En Belgrado se ve la invitación a Vucic al reciente inicio de las obras de una planta flotante de almacenamiento de gas natural licuado en Alejandrópolis (Grecia) como un guiño de la UE hacia Serbia.

Ahora le toca a Belgrado cumplir su tarea, por lo que Majstorovic advierte de que «si Serbia no impone sanciones a Rusia, existe un grave riesgo de que se convierta en un país olvidado en los Balcanes».

Todo ello, cuando sus vecinos directos y antiguos socios en la Federación Yugoslava, como Macedonia del Norte o Montenegro, proseguirán hacia el ingreso comunitario.

SOLUCIÓN PARA KOSOVO

Majstorovic asegura además que Serbia debería analizar la situación en un contexto temporal más amplio, sobre todo en cuanto al futuro de Kosovo.

«Rusia en los próximos 10 a 20 años no podrá actuar con credibilidad en las relaciones internacionales, por el daño que se ha hecho a sí misma con la agresión a Ucrania.
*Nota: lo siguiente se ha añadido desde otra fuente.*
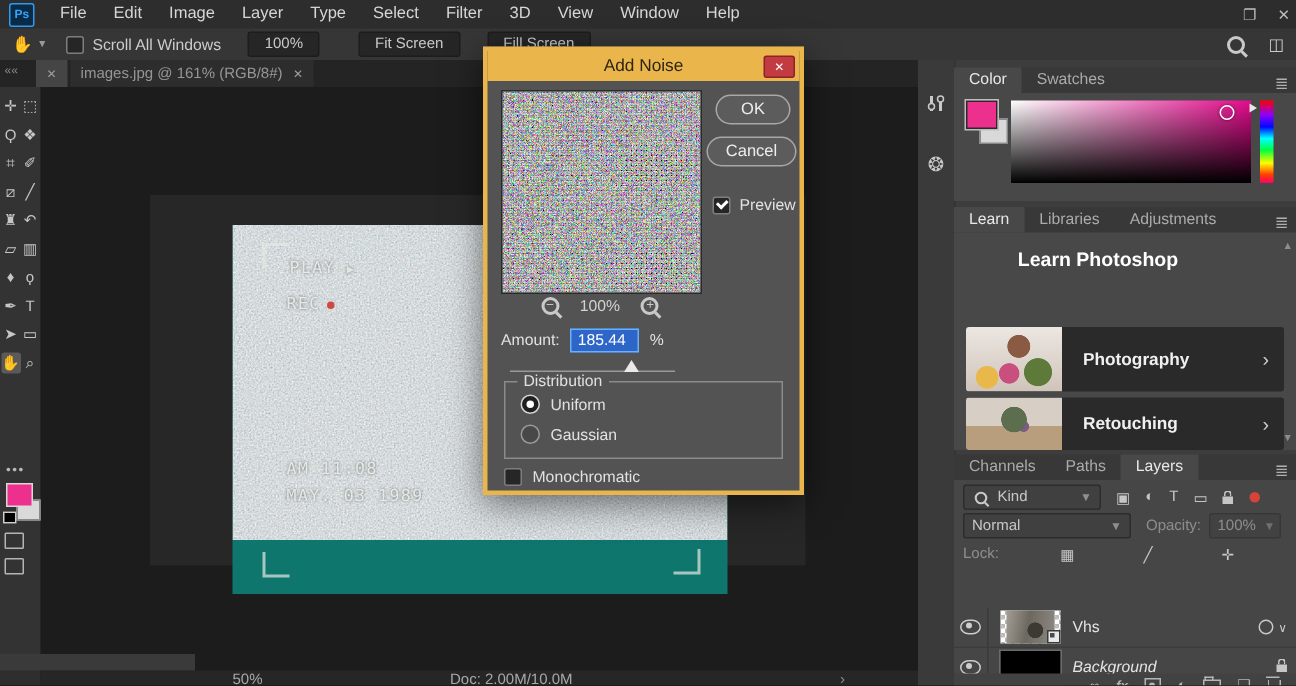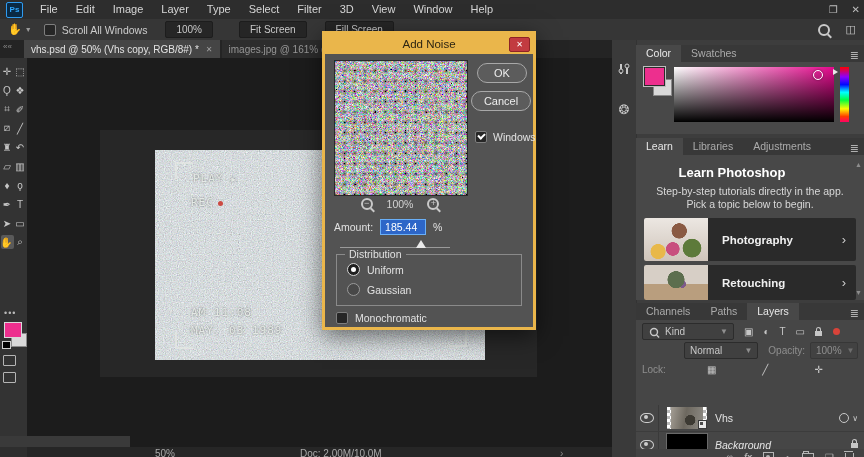--- a/index.html
+++ b/index.html
@@ -187,7 +187,6 @@
   <div id="tabstrip">
     <span style="position:absolute;left:3px;top:2px;font-size:8px;color:#8a8a8a;">««</span>
     <div class="doctab" id="tab1">
-      <span>vhs.psd @ 50% (Vhs copy, RGB/8#) *</span>
       <span class="x">✕</span>
     </div>
     <div class="doctab" id="tab2">

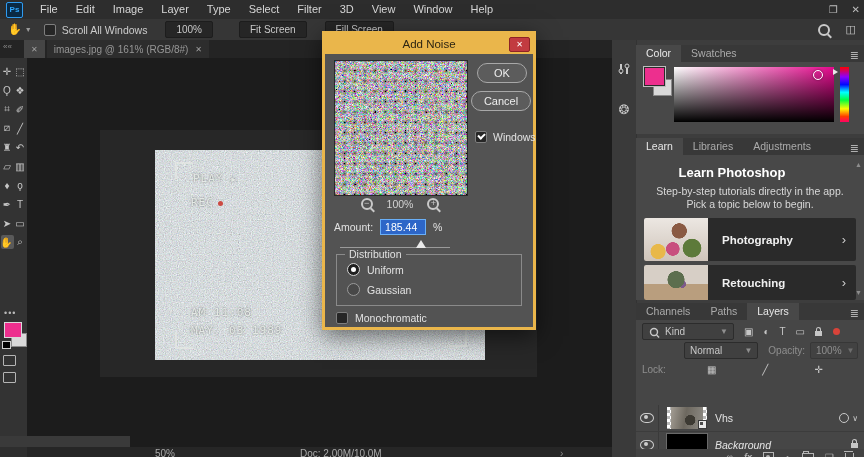--- a/index.html
+++ b/index.html
@@ -267,7 +267,7 @@
       <div class="dlgbtn" style="left:146px;top:37px;width:58px;">Cancel</div>
       <div class="row" style="position:absolute;left:150px;top:77px;gap:6px;">
         <span class="cbx checked"></span>
-        <span>Windows</span>
+        <span>Preview</span>
       </div>
       <div id="dlg-zoomrow">
         <span class="mag">

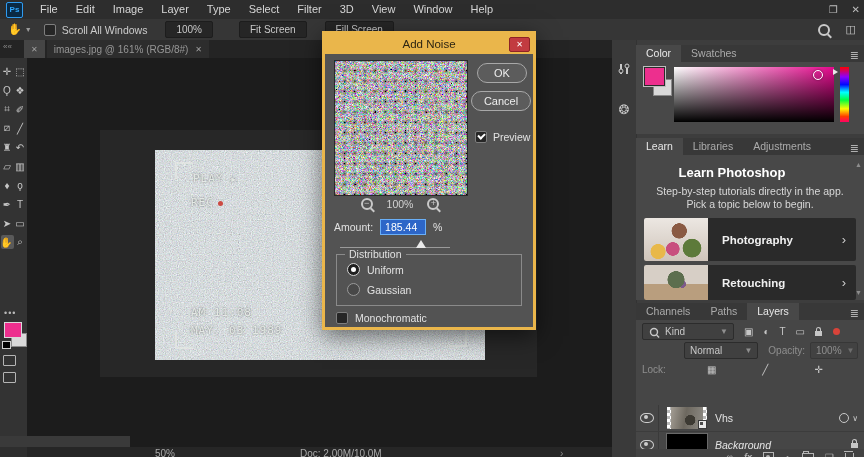--- a/index.html
+++ b/index.html
@@ -47,7 +47,7 @@
   
   #canvasarea{position:absolute;left:27px;top:58px;width:585px;height:399px;background:#1c1c1c;overflow:hidden;}
   #board{position:absolute;left:73px;top:72px;width:437px;height:247px;background:#272727;}
-  #vhs{position:absolute;left:128px;top:92px;width:330px;height:210px;background:#0f766e;overflow:hidden;}
+  #vhs{position:absolute;left:128px;top:92px;width:330px;height:246px;background:#0f766e;overflow:hidden;}
   #vhs svg{position:absolute;left:0;top:0;}
   .vhstext{position:absolute;font-family:"DejaVu Sans Mono",monospace;font-size:11px;letter-spacing:1px;
            color:rgba(238,242,238,.88);text-shadow:0 0 2px rgba(40,40,40,.6);}

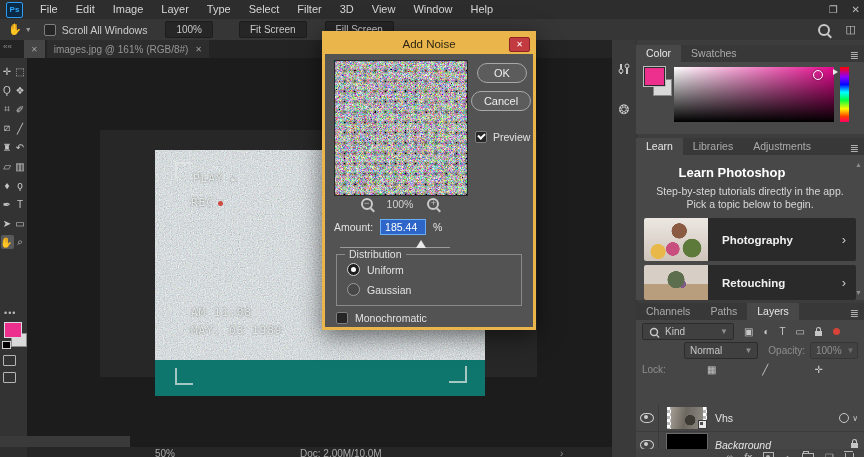--- a/index.html
+++ b/index.html
@@ -340,7 +340,6 @@
     </div>
     <div class="panel-body" style="left:24px;top:115px;height:145px;">
       <div style="position:absolute;left:0;top:10px;width:192px;text-align:center;color:#ffffff;font-size:13px;font-weight:bold;">Learn Photoshop</div>
-      <div style="position:absolute;left:14px;top:30px;width:200px;text-align:center;color:#d8d8d8;font-size:10.5px;line-height:13px;">Step-by-step tutorials directly in the app. Pick a topic below to begin.</div>
       <div class="learncard" style="top:63px;height:43px;">
         <div class="cardthumb" style="background:radial-gradient(circle at 55% 30%,#8a5a43 0 16%,transparent 17%),radial-gradient(circle at 45% 72%,#c84f7e 0 14%,transparent 15%),radial-gradient(circle at 22% 78%,#e8b84a 0 12%,transparent 13%),radial-gradient(circle at 75% 70%,#5d7a3a 0 16%,transparent 17%),linear-gradient(#ece7e2,#cfc4ba);"></div>
         <div class="cardbody">

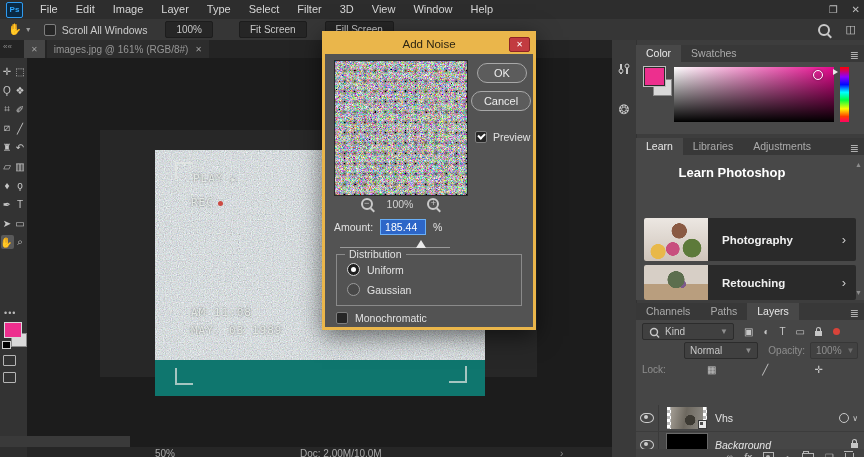--- a/index.html
+++ b/index.html
@@ -381,7 +381,7 @@
       </div>
 
       <div class="lrow" style="top:22px;width:216px;">
-        <div class="dd" style="width:100px;margin-left:42px;">
+        <div class="dd" style="width:100px;">
           <span>Normal</span>
           <span class="ddchev">▼</span>
         </div>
Un aliado así es un mal aliado», asegura Majstorovic.

Rusia, con su derecho a veto en el Consejo de Seguridad de la ONU, ha sido el principal apoyo para Serbia en la crisis en torno a Kosovo, un papel que podría asumir China, que tampoco reconoce la independencia de la antigua provincia serbia.

En todo caso, concluye el analista serbio, para Belgrado es «de interés estratégico y nacional» buscar soluciones con Kosovo, en el marco de una mayor integración comunitaria de la región balcánica.